(Task statement): Within the listing below, give again exactly the lines between the one containing "AVERAGE | ps_old: 2.32 -> 2.29" and the one containing "AVERAGE | ps_old: 2.29 -> 2.28", inclusive, pictures left aside.
- - -
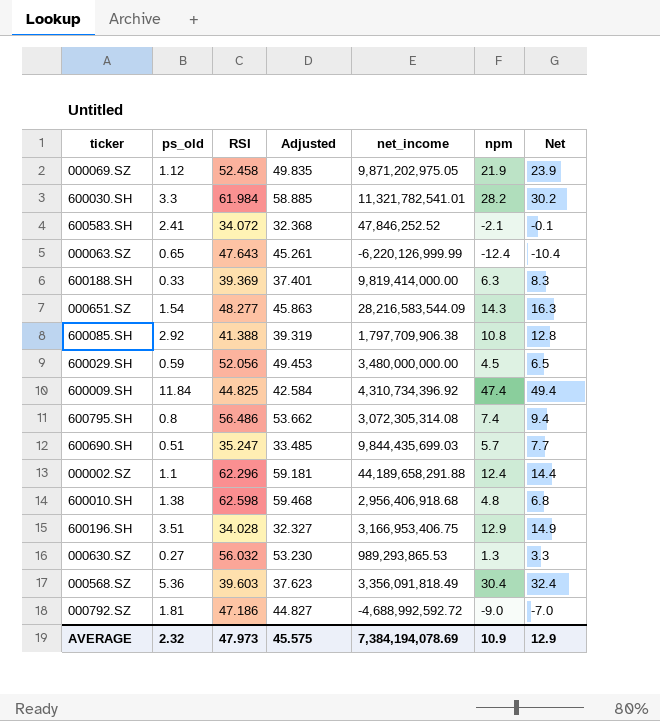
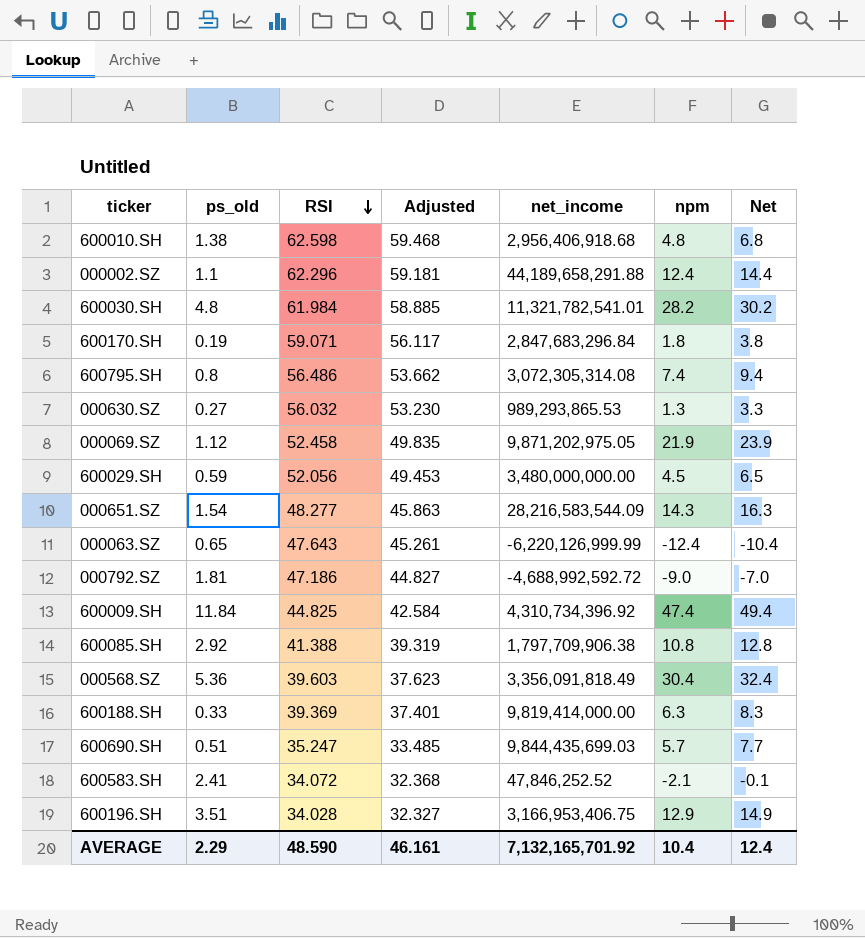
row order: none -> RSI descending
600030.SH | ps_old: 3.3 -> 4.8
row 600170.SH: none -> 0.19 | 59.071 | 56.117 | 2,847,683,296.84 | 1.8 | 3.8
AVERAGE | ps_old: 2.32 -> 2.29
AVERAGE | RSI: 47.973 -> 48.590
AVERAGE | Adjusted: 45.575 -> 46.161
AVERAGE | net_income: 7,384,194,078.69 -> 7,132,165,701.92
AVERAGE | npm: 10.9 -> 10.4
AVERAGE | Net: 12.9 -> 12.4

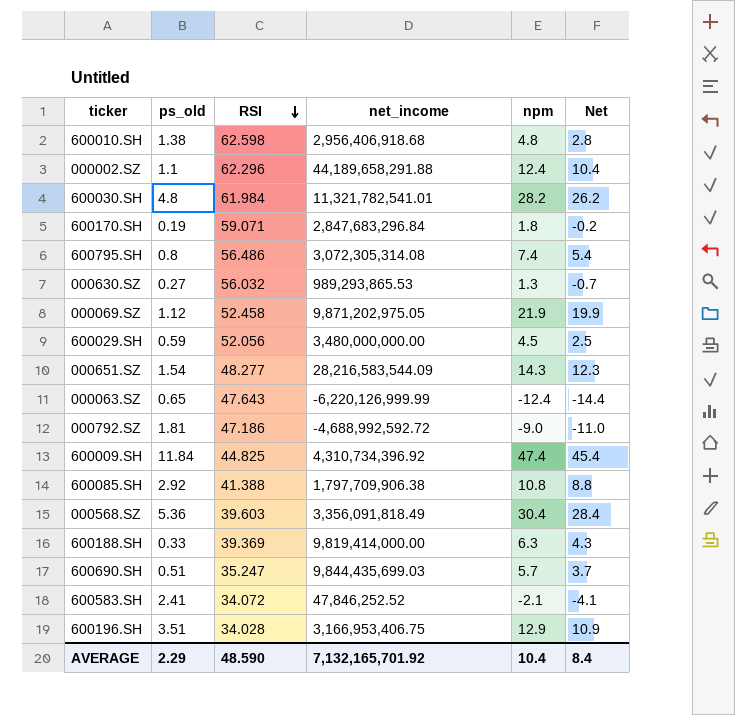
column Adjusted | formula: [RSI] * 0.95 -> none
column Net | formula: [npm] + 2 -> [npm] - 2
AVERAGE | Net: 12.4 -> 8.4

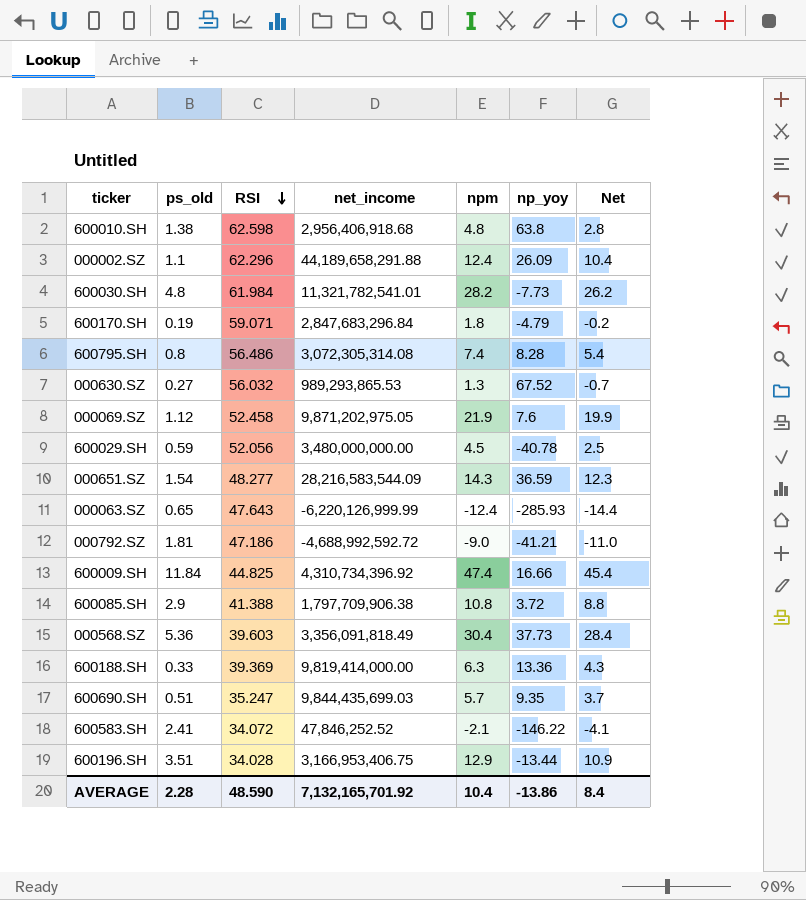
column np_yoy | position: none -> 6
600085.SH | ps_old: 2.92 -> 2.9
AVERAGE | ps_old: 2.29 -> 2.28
- - -
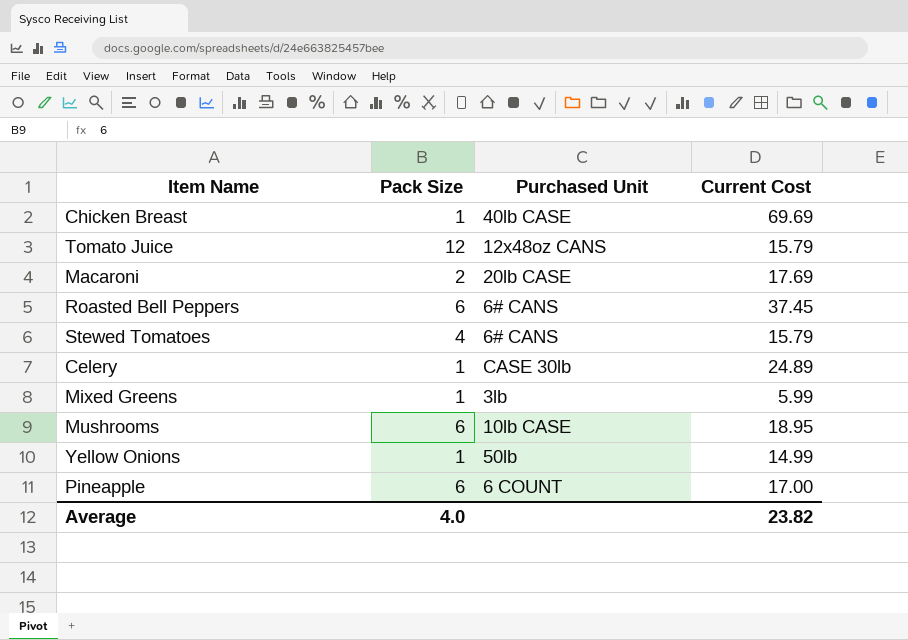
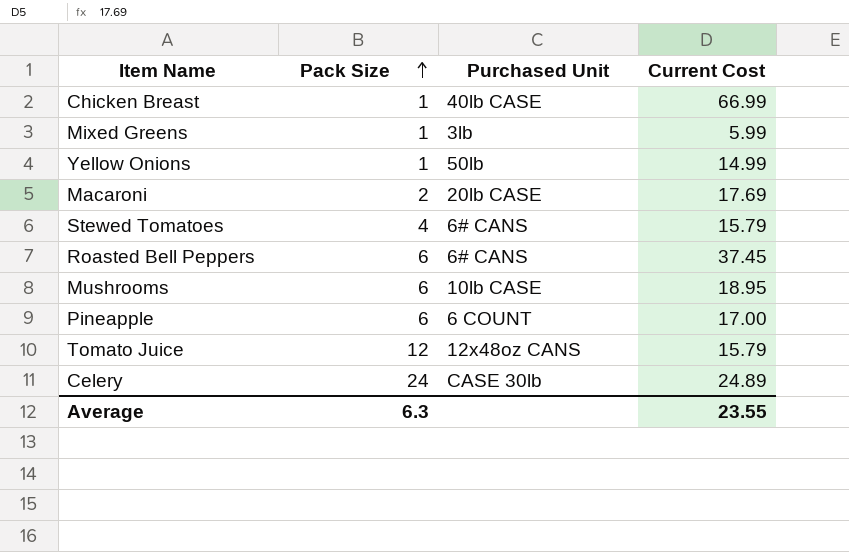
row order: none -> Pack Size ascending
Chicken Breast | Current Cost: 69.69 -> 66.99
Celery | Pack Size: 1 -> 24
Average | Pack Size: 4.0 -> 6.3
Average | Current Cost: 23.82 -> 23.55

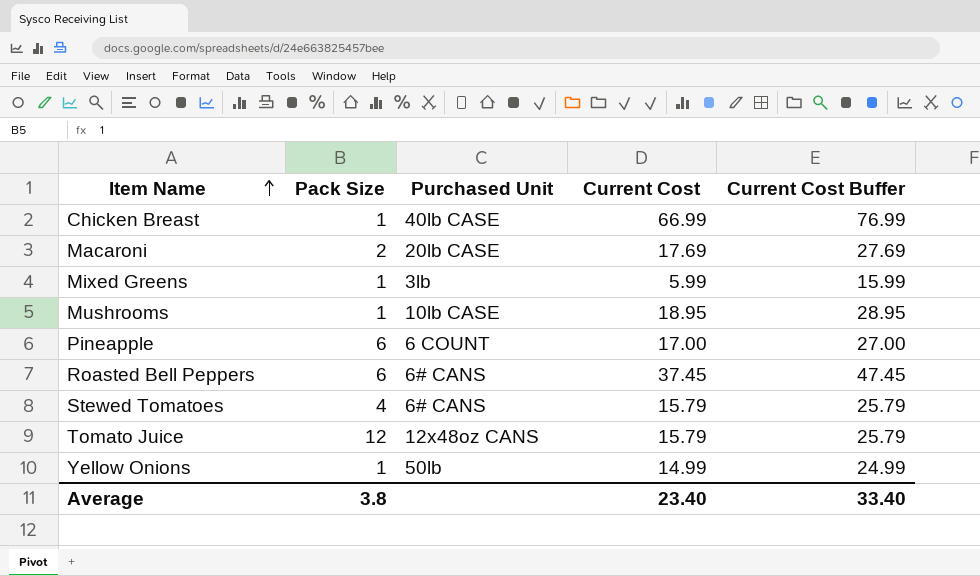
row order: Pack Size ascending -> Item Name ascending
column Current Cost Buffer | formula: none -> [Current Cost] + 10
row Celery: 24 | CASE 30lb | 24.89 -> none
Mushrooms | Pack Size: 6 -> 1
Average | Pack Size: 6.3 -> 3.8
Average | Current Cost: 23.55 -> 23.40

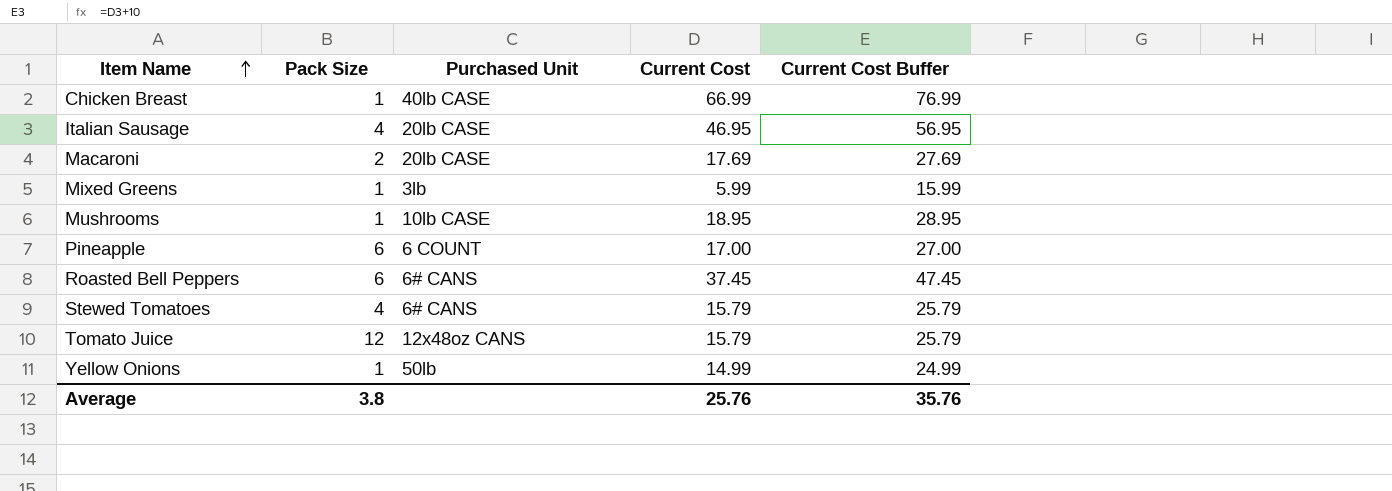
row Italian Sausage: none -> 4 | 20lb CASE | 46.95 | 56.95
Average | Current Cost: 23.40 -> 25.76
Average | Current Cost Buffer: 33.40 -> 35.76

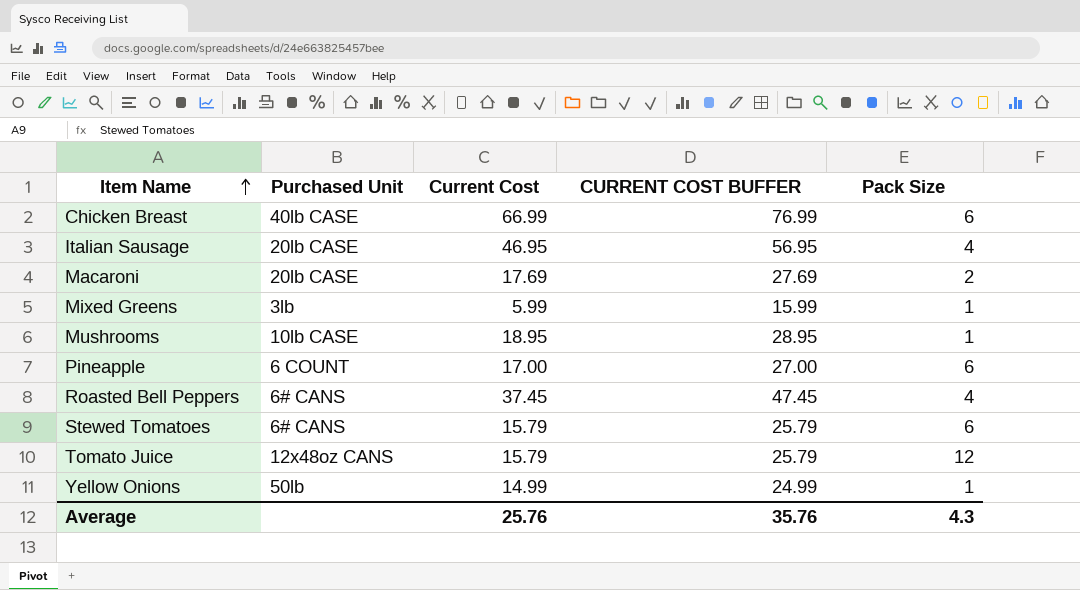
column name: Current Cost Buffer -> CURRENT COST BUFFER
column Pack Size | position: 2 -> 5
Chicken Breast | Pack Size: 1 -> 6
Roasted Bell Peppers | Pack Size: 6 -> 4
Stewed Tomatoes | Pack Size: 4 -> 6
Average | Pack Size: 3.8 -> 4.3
- - -
(The completed task):
AVERAGE | ps_old: 2.32 -> 2.29
AVERAGE | RSI: 47.973 -> 48.590
AVERAGE | Adjusted: 45.575 -> 46.161
AVERAGE | net_income: 7,384,194,078.69 -> 7,132,165,701.92
AVERAGE | npm: 10.9 -> 10.4
AVERAGE | Net: 12.9 -> 12.4

column Adjusted | formula: [RSI] * 0.95 -> none
column Net | formula: [npm] + 2 -> [npm] - 2
AVERAGE | Net: 12.4 -> 8.4

column np_yoy | position: none -> 6
600085.SH | ps_old: 2.92 -> 2.9
AVERAGE | ps_old: 2.29 -> 2.28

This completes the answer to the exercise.